Officials expected to host hundreds of same-sex weddings, and they did not disappoint. About 100 couples waited in line outside the city clerk’s office Sunday morning for the chance to exchange their vows.
The first to be married at the city clerk’s office was 75-year-old Phyllis Siegel, a retired bookkeeper, and 85-year-old Connie Kopelov, a retired labor educator.
The two have been together for 23 years and Sunday morning, they finally exchanged vows.
“Today, Phyllis and Connie come together to pledge to live the rest of their lives as one,” said City Clerk Michael McSweeney who presided over the wedding. “These are two independent people who are joining together because they can see and they feel how much better their lives will be. They wish to establish a union which is greater than the sums of its parts.”
A cheer erupted in the room when McSweeney pronounced them officially married. “I am breathless,” Siegel said afterward. “I almost couldn’t breathe. I am happy.”
1010 WINS’ Steve Sandberg reports: A Long Wait For Siegel And Kopelov
Many couples waiting outside the city clerk’s office held bouquets and wore tuxedos or wedding dresses before being ushered in for a license and a ceremony in one of the building’s simple chapels.
But some of the first ceremonies were held early Sunday morning just after midnight around the state.
Among the first gay couples to marry in New York were Kitty Lambert and Cheryle Rudd of Buffalo. They celebrated their now legal nuptials at Niagara Falls.
Closer to home in North Hempstead, Long Island was the wedding of Patrick Simeone and Francisco Fuertes. They finally exchanged vows after being together for 23 years.
LISTEN: 1010 WINS’ Terry Sheridan reports
“To me, it was ‘About time,”’ said Fuertes, a 55-year-old operations director for a retail company.

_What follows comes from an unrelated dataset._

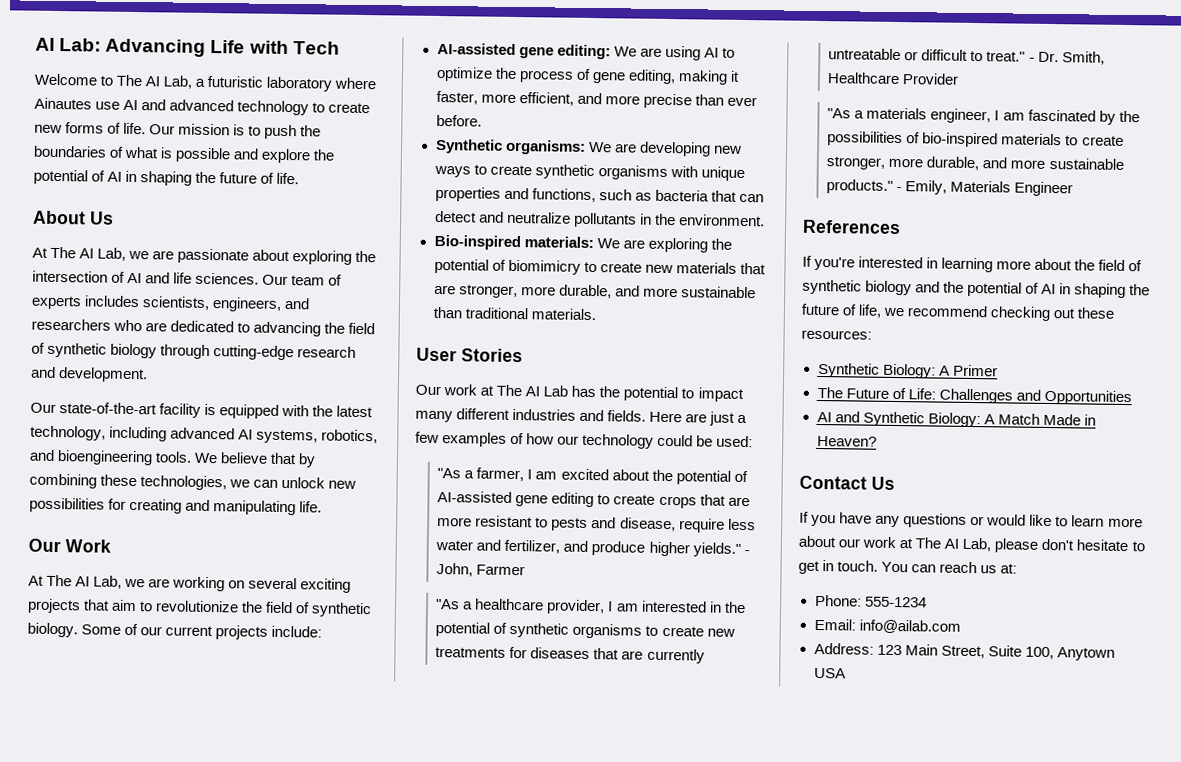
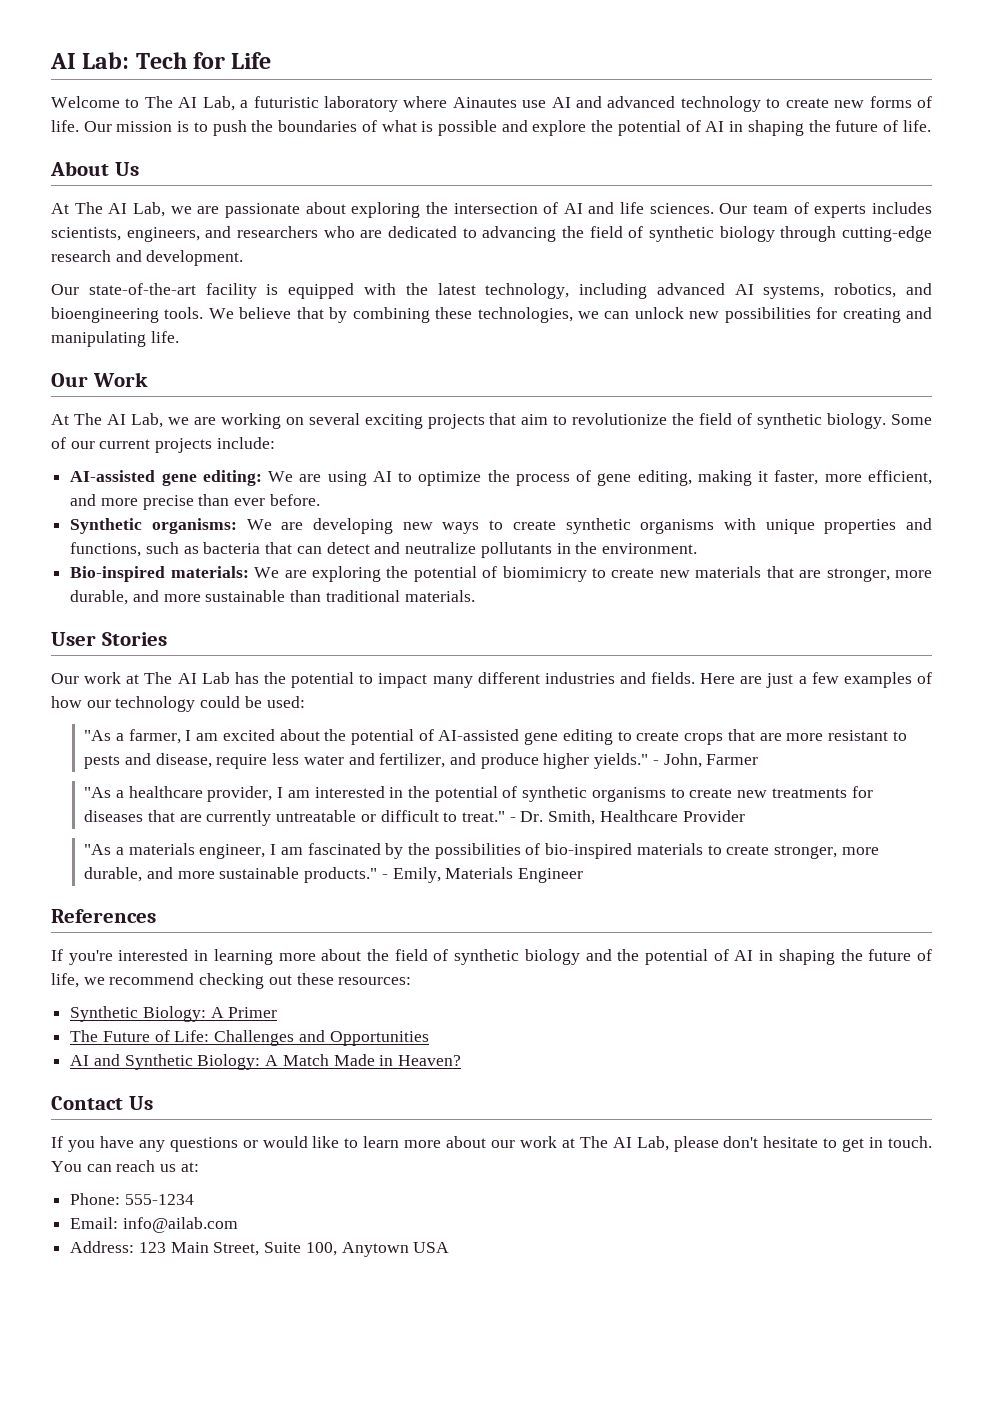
- AI Lab: Advancing Life with Tech
+ AI Lab: Tech for Life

Simeone, a stylist on Long Island’s north shore, said he’s only sorry it took New York so long to recognize same-sex marriage. “It’s such a leader in many different ways,” he said.
After the ceremony, Simeone said that despite being together 23 years, he felt different. “We’re happily married,” he said shortly after 1 a.m. “I feel more loving. Kinder, more tender, more loved.’
Four members of the Republican majority and all but one Democrat in the Senate voted in favor after years of intense and emotional campaigning and protests.
Gay marriage opponents still staunchly against the new law. Even a town clerk upstate chose to resign rather than officiate a gay wedding.
“This is a law I could not uphold and so I felt it was time I should step aside,” said the former town clerk Ruth Sheldon.
The National Organization for Marriage held rallies Sunday afternoon in New York City, Albany, Rochester and Buffalo, saying Gov. Andrew Cuomo and lawmakers redefined marriage without giving voters a chance to weigh-in, as they have in other states.
Protesters chanted “Let the People Vote!” at rallies across the state.
Still, there’s no stopping the law and the love. Francisco and Patrick were practically speechless over their vows.
Judges were being posted in New York City clerks’ offices on Sunday to officiate and to consider waiver requests to the state’s mandatory 24-hour wait between issuing a license and a having ceremony.
Couples without waivers can’t wed until Monday or Tuesday, depending on whether their local clerks issue licenses Sunday.